Es triste comprobar que no se puede aceptar una derrota y se intenta, en ese camino, mancillar al árbitro electoral, desacreditar a las instituciones y a una jornada que tuvo, por supuesto, algunos incidentes, pero que fue en todos los sentidos ejemplar. Lo escribimos antes de conocer el resultado electoral y lo debemos reiterar ahora: las elecciones se ganan en las urnas, no en la calle ni mediante el chantaje de la violencia. López Obrador el domingo rompió en apenas unas horas dos acuerdos que sus representantes habían asumido con el IFE: habían acordado que nadie se proclamaría triunfador antes de que el Instituto diera los resultados del conteo rápido y antes de las 9 de la noche ya había dicho que había ganado y convocado, irresponsablemente, a la gente al Zócalo. Cuando el IFE tuvo el conteo rápido y por lo apretado de las cifras no dio los resultados, una vez más se acordó que se esperarían los del PREP y los del recuento distrital de este miércoles, antes de proclamar victorias y, una vez más, López Obrador desconoció los acuerdos y volvió a declararse ganador cuando no tenía un solo dato que respaldara su afirmación.

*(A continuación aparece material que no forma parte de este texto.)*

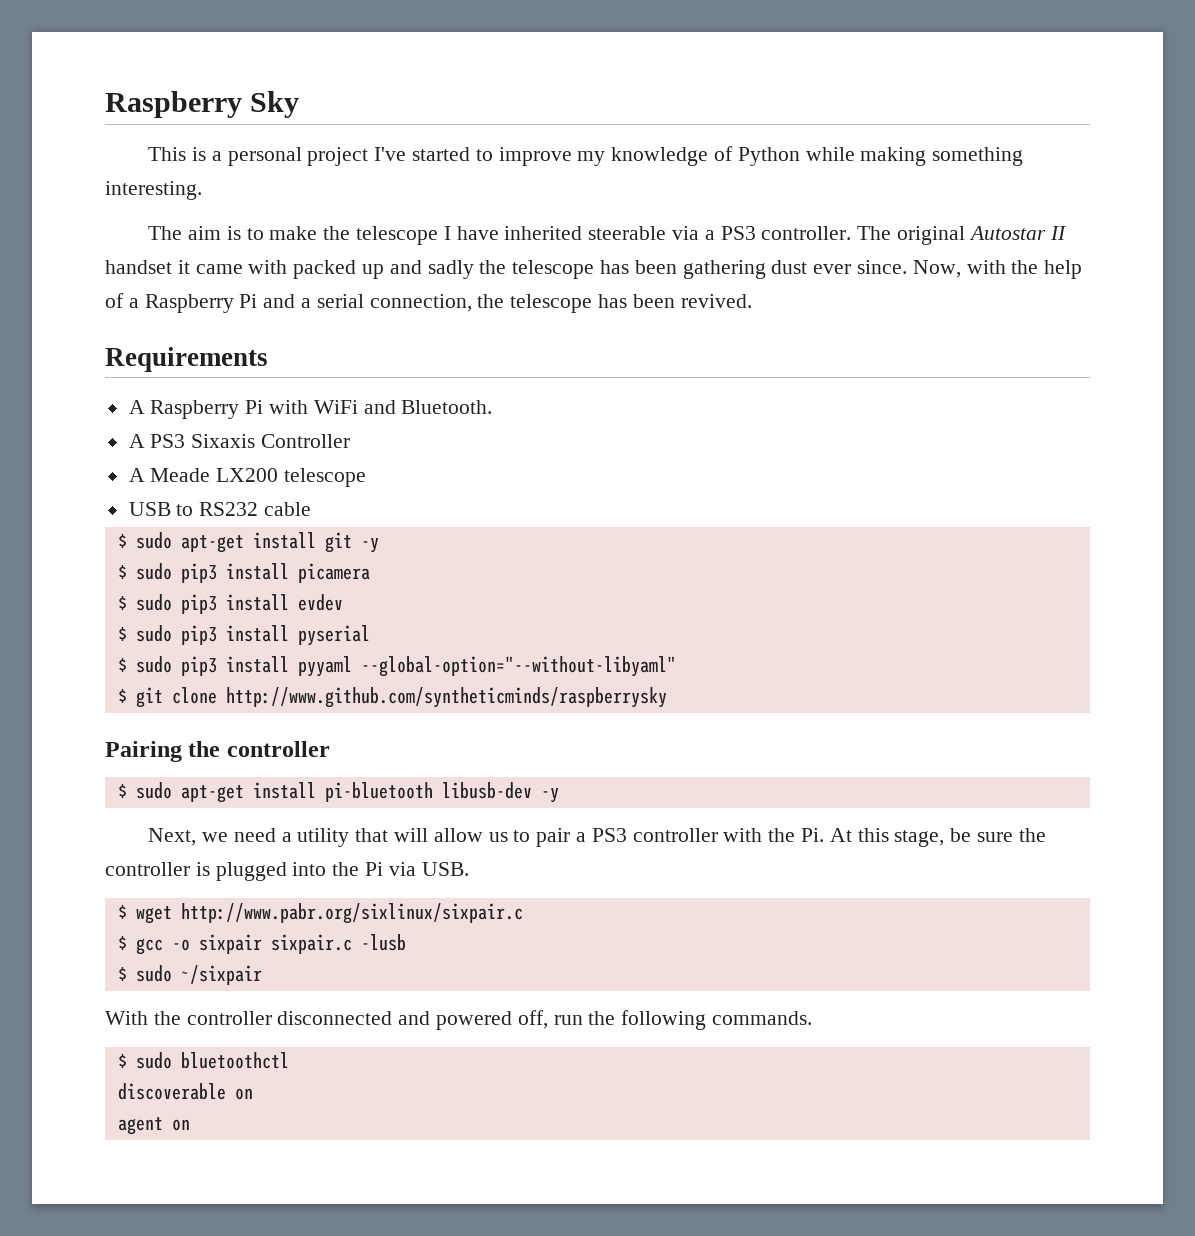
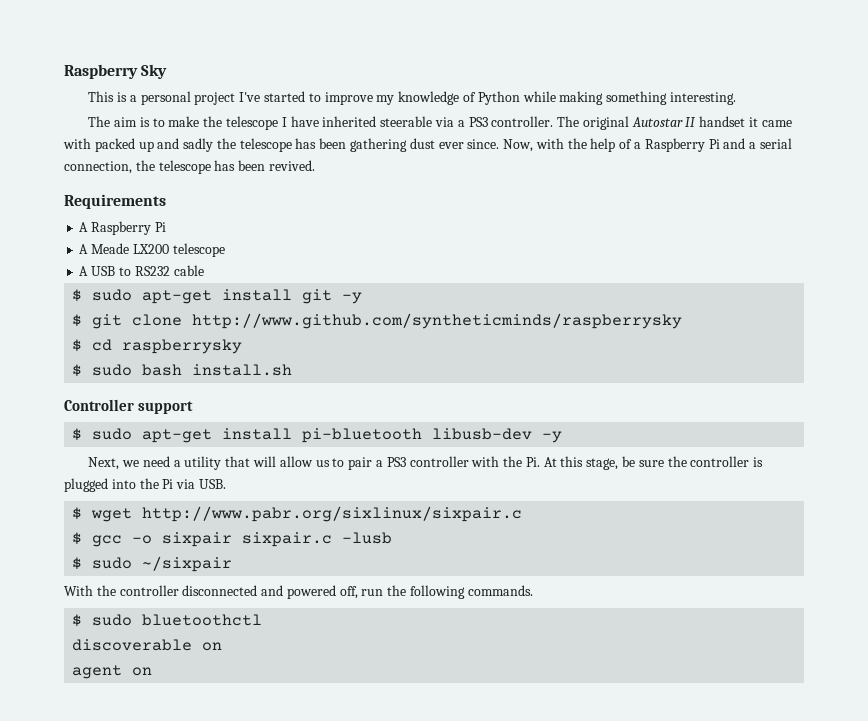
[269,400,493,414] [128,434,351,448] with WiFi and Bluetooth. // A PS3 Sixaxis Controller -> (166, 227) none
(367, 477) none -> [79,266,89,276] A
[135,563,370,583] [117,594,343,614] [117,625,370,646] [117,656,676,677] [117,687,667,708] [105,741,330,762] sudo pip3 install picamera // $ sudo pip3 install evdev // $ sudo pip3 install pyserial // $ sudo pip3 install pyyaml --global-option="--without-libyaml" // $ git clone http://www.github.com/syntheticminds/raspberrysky // Pairing the controller -> [92,313,683,329] [72,339,243,354] [72,364,293,377] [64,399,193,414] git clone http://www.github.com/syntheticminds/raspberrysky // $ cd raspberrysky // $ sudo bash install.sh // Controller support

Ya conocemos los resultados del PREP, sabe que perdió y tampoco los acepta. Esta semana, probablemente el viernes, tendremos los resultados oficiales del conteo distrital, ¿también los desconocerá? Se necesita un poco más de dignidad y respeto, por su propia labor y para sus candidatos a otros puestos de elección popular que ocuparán muy amplios espacios en la nueva geografía política del país.

Insisto, el verdadero rostro de los hombres y las mujeres se conoce, de verdad, en su actitud ante la victoria, pero sobre todo ante la derrota. Allí están los ejemplos de Cuauhtémoc Cárdenas o Manuel J. Clouthier en 1988. ¿Así como se ve ante la derrota, López Obrador nos hubiera gobernado en caso de que hubiera ganado?